Top of Available data

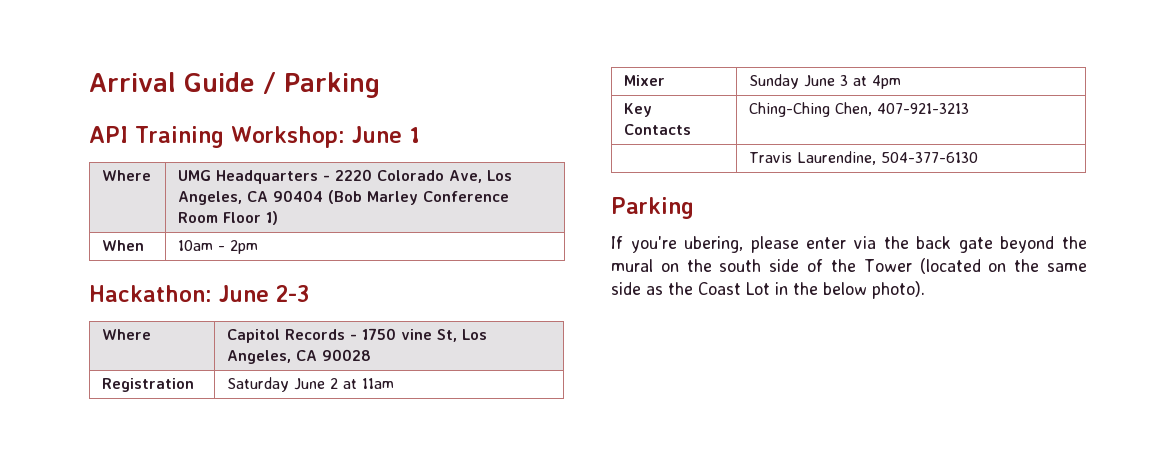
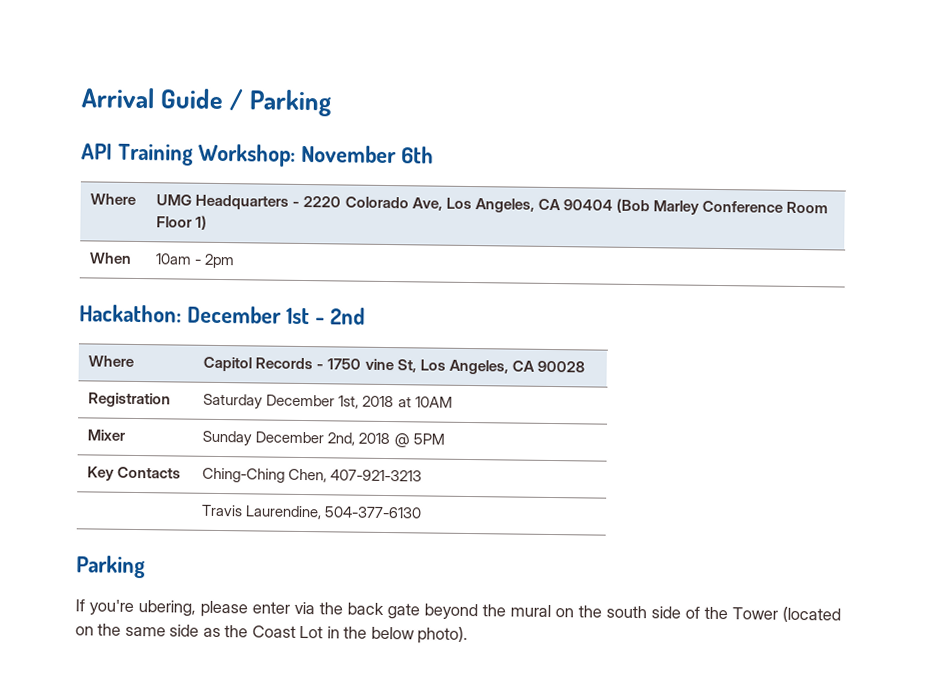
[351,126,420,143] June 1 -> [300,144,434,164] November 6th
[219,285,309,302] June 2-3 -> [186,305,365,325] December 1st - 2nd
[294,378,395,390] [624,75,666,86] [749,74,902,89] June 2 at 11am // Mixer | Sunday June 3 at 4pm -> [266,394,453,409] [87,429,127,441] [202,430,445,448] December 1st, 2018 at 10AM // Mixer | Sunday December 2nd, 2018 @ 5PM

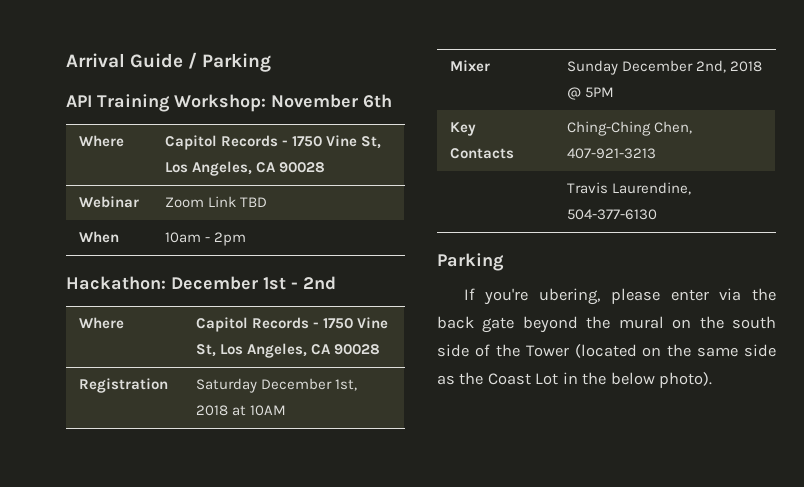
[156,194,828,215] [156,215,208,230] UMG Headquarters - 2220 Colorado Ave, Los Angeles, CA 90404 (Bob Marley Conference Room Floor 1) -> [164,135,382,150] [164,161,326,176] [78,196,139,208] [164,196,268,208] Capitol Records - 1750 Vine St, Los Angeles, CA 90028 // Webinar | Zoom Link TBD
[364,358,394,371] vine -> [357,317,389,329] Vine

Bottom of Available data

> Directions for this task: Repeat the lines above exactly, and keep every picture out.

> The completed task:
[351,126,420,143] June 1 -> [300,144,434,164] November 6th
[219,285,309,302] June 2-3 -> [186,305,365,325] December 1st - 2nd
[294,378,395,390] [624,75,666,86] [749,74,902,89] June 2 at 11am // Mixer | Sunday June 3 at 4pm -> [266,394,453,409] [87,429,127,441] [202,430,445,448] December 1st, 2018 at 10AM // Mixer | Sunday December 2nd, 2018 @ 5PM

[156,194,828,215] [156,215,208,230] UMG Headquarters - 2220 Colorado Ave, Los Angeles, CA 90404 (Bob Marley Conference Room Floor 1) -> [164,135,382,150] [164,161,326,176] [78,196,139,208] [164,196,268,208] Capitol Records - 1750 Vine St, Los Angeles, CA 90028 // Webinar | Zoom Link TBD
[364,358,394,371] vine -> [357,317,389,329] Vine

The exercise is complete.